Finite element simulation

A 3D model of the UHF device was built in COMSOL Multiphysics 5.5. (COMSOL Inc., USA)81. More details are provided in the SI.

Sample preparation

PS particles (Macklin) were diluted with DI water and sonicated for 5 min to improve the monodispersity. HeLa cells and 3T3 cells were grown in Dulbecco’s modified Eagle medium (DMEM) supplemented with 10% fetal bovine serum and 1% penicillin–streptomycin in an incubator at 37 °C and 5% CO2, followed by dissociation with trypsin. Then, suspended cells were extracted in isotonic phosphate-buffered saline (PBS) solution by centrifugation (500 × g, 6 min for HeLa and 800 × g, 4 min for 3T3).
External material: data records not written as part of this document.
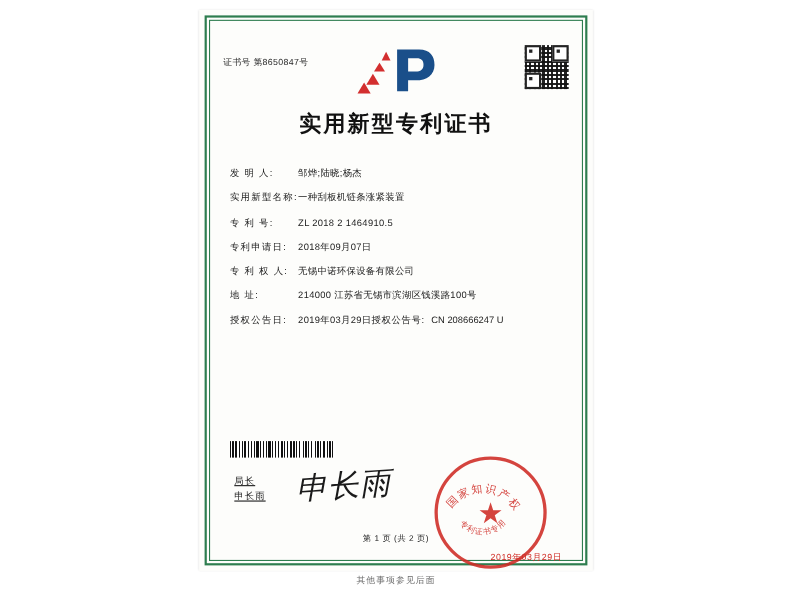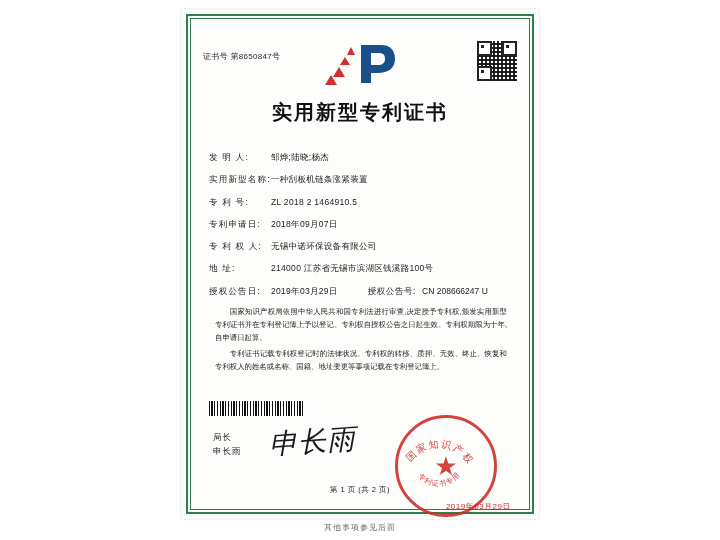"授权公告号:" .field-row.two-col .right-label { margin-left: 30px -> none }
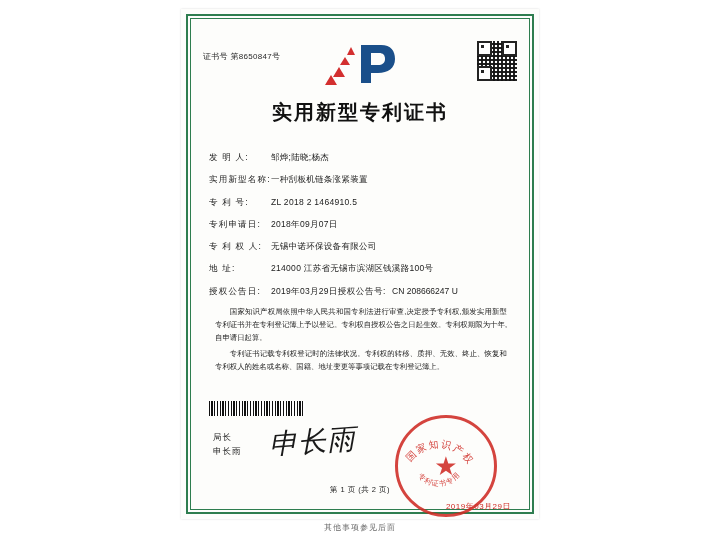"国家知识产权局依照中华人民共和国专利法进行审查,决定授予专利权,颁发实用新型专利" div.paragraphs { html: <div> <p>国家知识产权局依照中华人民共和国专利法进行审查,决定授予专利权,颁发实用新型专利证书并在专利登记簿上予以登记。专利权自授权公告之日起生效。专利权期限为十年,自申请日起算。</p> <p>专利证书记载专利权登记时的法律状况。专利权的转移、质押、无效、终止、恢复和专利权人的姓名或名称、国籍、地址变更等事项记载在专利登记簿上。</p> </div> -> none }
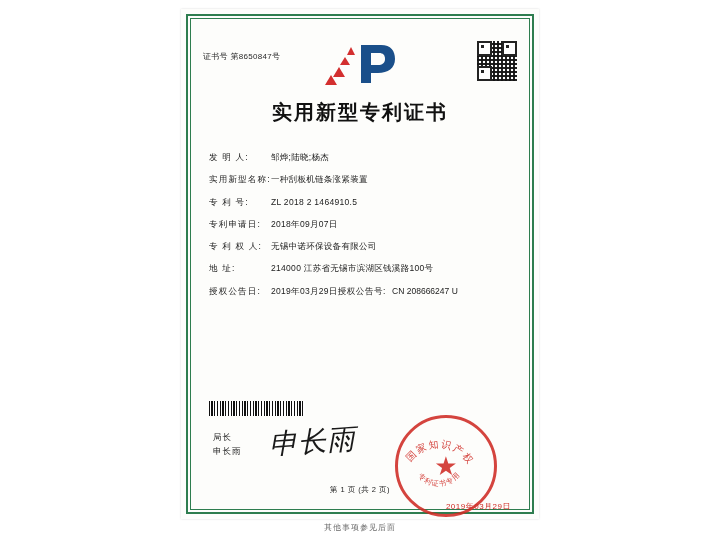"局长" .signature-block { text-decoration: none -> underline }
Ethics approval for sample collection was approved by Tianjin Medical University Cancer Institute & Hospital Ethics Committee (E2016055). Blood from healthy donors and patients was acquired from Tianjin Medical University Cancer Institute & Hospital. Blood samples were collected in vacutainer tubes containing anticoagulant ethylenediaminetetraacetic acid (EDTA) and processed within 2 days. For the experiment of CTC separation from diluted blood, HeLa cells were trypsinized and resuspended at the desired concentration (1 × 105cellsper mL) in PBS buffer, added to human blood samples, diluted 100-fold with PBS buffer (10~100 HeLa cells/104 red blood cells) and mixed for 10–15 min at room temperature. For CTC separation from the patient’s blood, undiluted whole blood was injected into the microchannel.

3D reconstruction

The 3D reconstruction procedure can be divided into image processing and reconstruction. More details are provided in the SI.